Rollin and the Female Vampire




Dark is the night, passing is the fog, the breeze picking up, some animals voicing loudly at a distance, Isolde leading her bride into the cemetery to be initiated into her fold, her two female slaves with chalices in hand with drink offered as a ritualistic indoctrination. The disrobing of the bride (she replaced—or Isolde had her replace—the bridal gown for a robe of silk), her naked flesh exposed, and her throat available to the female vampire.

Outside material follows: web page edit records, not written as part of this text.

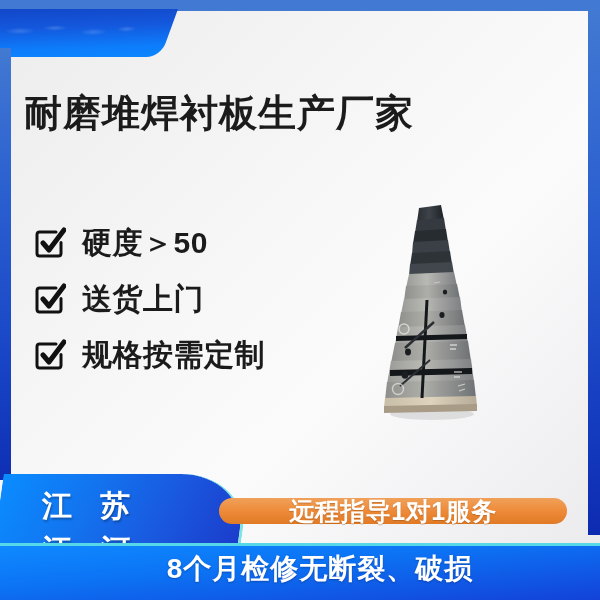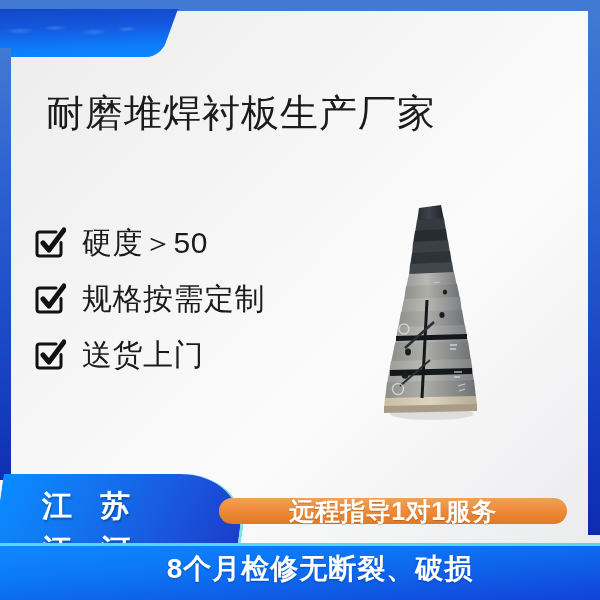"耐磨堆焊衬板生产厂家" .headline { font-weight: 400 -> 700; left: 46px -> 24px }
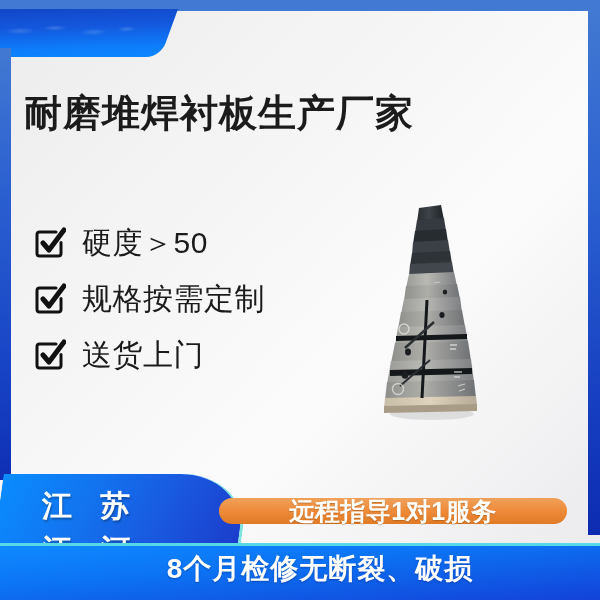"硬度＞50" .feature-label { font-weight: 400 -> 700 }
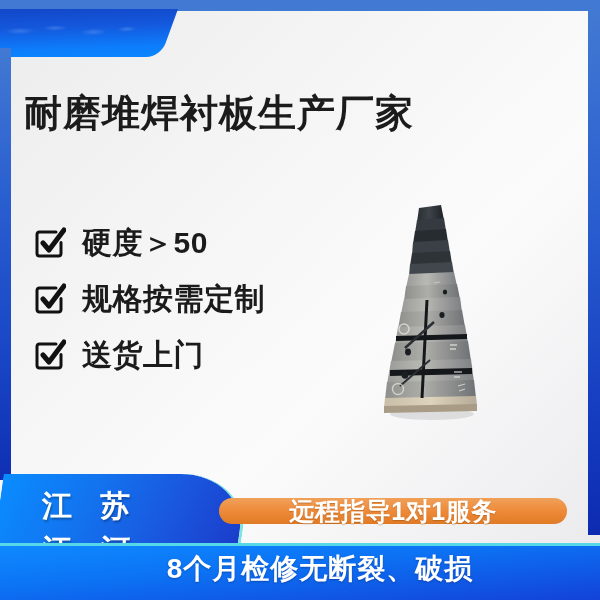"规格按需定制" div.feature { order: before "送货上门" -> after "送货上门" }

Now vampire purists may balk that the vampire bite was weak and rather lacking in its proper ferocity, but I think it was more about Rollin’s staging than the importance of the blood drink being too gruesome (check out his Two Orphan Vampires for an interestingly lengthy blood drink for comparison). I think he wanted the vampire kissing her new bride, the naked woman and her lovely body, the gradual closing in to the neck, and the posing of the bite. The naked body collapsing on a grave, posed in death (but not unpleasant, but sexually provocative), as Isolde joins her girl slaves to look at their handiwork; Rollin sets it all up, I believe, as it emerged shot-to-shot in his mind and fantasy. I think few truly had such an opportunity to direct exactly what perhaps existed in mind and fantasy. To get a certain collective to join him in his vision and adhere to it, Rollin was able to bring to life the kind of film he imagined. No money or time schedule (from what I have read) available, to accomplish anything close to a desired vision is impressive. He’s an acquired taste. His work is polarizing because he has his own way of contributing to the vampire genre, and what you normally consider typical and usual Rollin wants to warp and shape in his own image. He would go on to choose other topics (mental asylum, for instance), but the female vampire seems to be inexorably linked to Rollin’s work. To some, because of his handling of the vampire, he’s persona non grata with certain fans who think he does nothing but set up shots he himself is proud of while others just wish action moved. But the genre has a lot to offer, and Rollin’s work will find (and has found) its audience.